With a bittersweet, metallic taste, spinach is a vegetable that divides the masses. Originating from Persian soils, spinach is commonly used in Asian cooking, particularly seen in Indian and Chinese cuisines. However, spinach has long been established in Britain, making headway across the globe and into Europe in the 12th Century. Best enjoyed at its prime throughout the spring months, this iron and calcium-rich vegetable is abundant in vitamins, antioxidants and folic acids. Whether you choose the dark crinkly leaves of savoy, or the flat leaves of the smooth variety, spinach can be used raw, steamed, sautéed or stirred through sauces and soups.
Seasonal period: March to June
Flavour friends: Spinach’s metallic flavours are often softened when combined with creamy tasting ingredients. Cheeses works particularly well, with classic combinations coming from the pairing of ricotta and dolce latte. Cheese with bite helps to counteract the bitterness of spinach, therefore parmesan and feta are great flavour friends. The sweet, earthiness in these leaves are also enhanced by the addition of nutmeg – this is particularly effective when added to creamy spinach sauces.

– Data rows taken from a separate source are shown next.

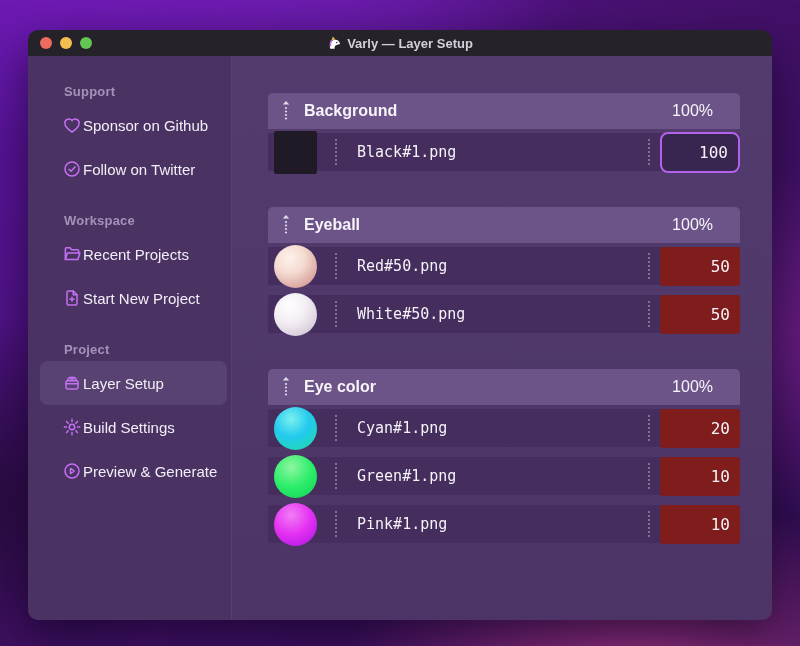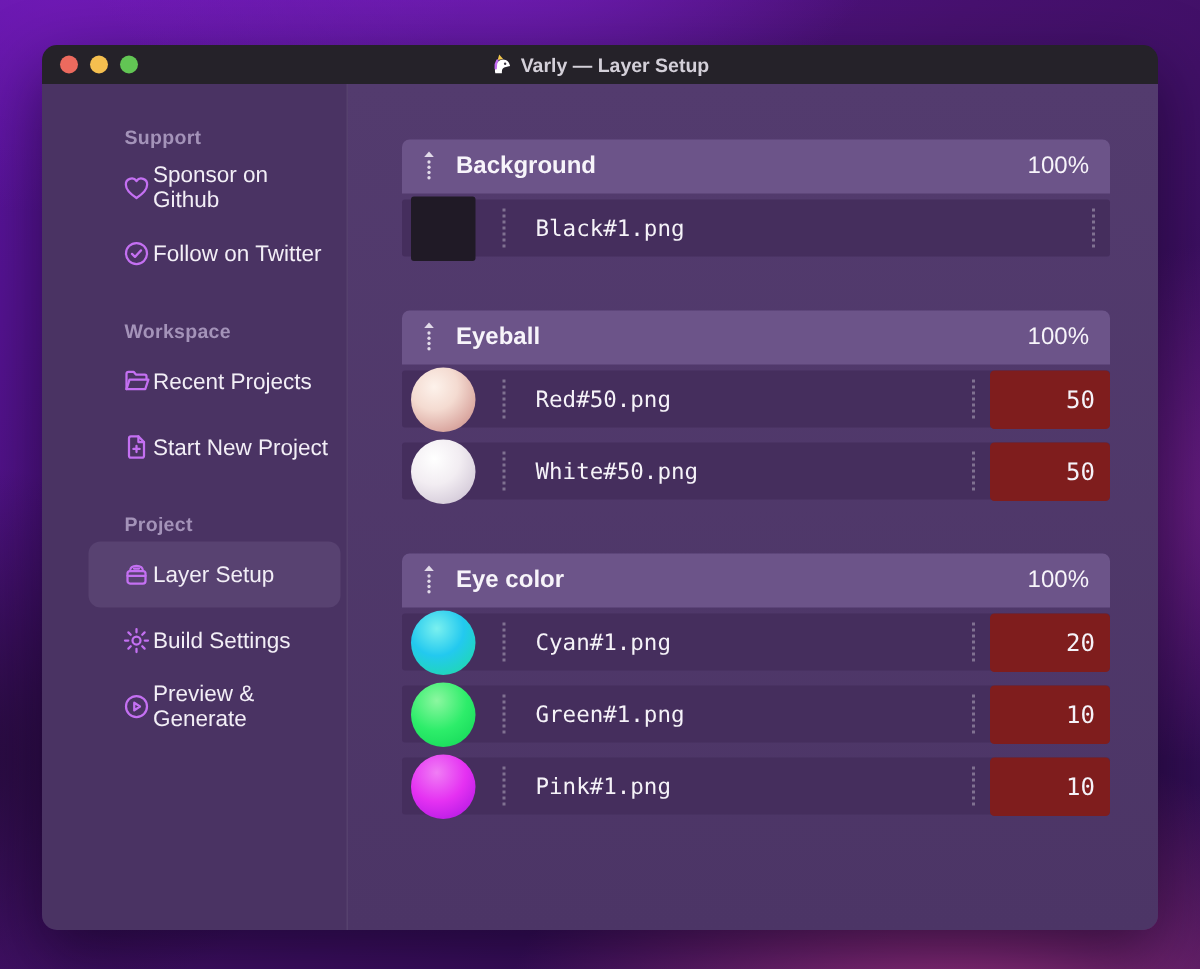--- a/index.html
+++ b/index.html
@@ -35,21 +35,21 @@
     position:absolute;left:0;right:0;text-align:center;
     font-size:13px;font-weight:bold;color:#d4d0d9;
     display:flex;align-items:flex-start;justify-content:center;gap:5px;
     pointer-events:none;
   }
   
   .body{flex:1;display:flex;min-height:0;}
   .sidebar{
     width:204px;flex:0 0 204px;background:#4a3363;
     border-right:1px solid rgba(255,255,255,.07);
-    padding-top:28px;box-sizing:border-box;padding-left:19px;
+    padding-top:28px;box-sizing:border-box;
   }
   .section{margin-bottom:2px;}
   .section + .section{margin-top:22px;}
   .section-label{
     font-size:13px;font-weight:bold;color:#a493b9;
     padding:0 0 4px 36px;letter-spacing:.2px;
   }
   .side-item{
     height:44px;margin:0 4px 0 12px;border-radius:8px;
     display:flex;align-items:center;gap:1px;padding-left:22px;
@@ -59,21 +59,21 @@
   .side-icon{width:20px;height:20px;color:#c470f2;display:flex;flex:0 0 20px;}
   .side-icon svg{width:20px;height:20px;}
   
   .content{
     flex:1;background:linear-gradient(180deg,#533b6e,#4c3566);
     padding:37px 32px 0 36px;box-sizing:border-box;overflow:hidden;
   }
   .group{margin-bottom:36px;}
   .group-header{
     height:36px;background:#6c5489;border-radius:5px 5px 0 0;
-    display:flex;align-items:center;padding:0 14px 0 12px;
+    display:flex;align-items:center;padding:0 27px 0 12px;
     margin-bottom:4px;
   }
   .drag-handle{width:12px;height:22px;color:#efeaf4;opacity:.9;margin-right:12px;display:flex;}
   .group-title{font-size:16px;font-weight:bold;color:#f7f4fa;}
   .group-percent{margin-left:auto;font-size:16px;font-weight:normal;color:#f7f4fa;}
   .layer-row{
     height:38px;background:#452e5d;border-radius:2px;
     display:flex;align-items:center;padding-left:6px;
     margin-bottom:10px;position:relative;
   }
@@ -222,20 +222,21 @@
       <span class="group-title">Background</span>
       <span class="group-percent">100%</span>
     </div>
 
   <div class="layer-row">
     <div class="thumb square" style="background: rgb(32, 26, 38);"></div>
     <span class="vsep sep-a"></span>
     <span class="filename">Black#1.png</span>
     <span class="spacer"></span>
     <span class="vsep sep-b"></span>
+    <input class="val focused" value="100" style="">
   </div>
 </section>
 
   <section class="group">
     <div class="group-header">
       <span class="drag-handle">
         <svg viewBox="0 0 12 22" width="12" height="22" fill="currentColor">
           <path d="M6 1 L9.2 4.6 L2.8 4.6 Z"></path>
           <circle cx="6" cy="8" r="1.1"></circle>
           <circle cx="6" cy="11.5" r="1.1"></circle>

Buying, storing and preparing: Look for dark, vibrant looking leaves that appear firm and plump. Store in the fridge in a sealed plastic bag for up to 4 days. Before cooking, wash thoroughly a couple of times to remove any grit or dirt and allow to drain. At this stage, simply steam in a lidded pan in the residual water from washing, or stir through sauces and allow to wilt.
Cooking: Spinach can be eaten raw as a garnish or base to a salad, otherwise it can be cooked extremely quickly either steamed or sautéed.
Steamed: 5 mins. Sautéed: 3 – 4 mins.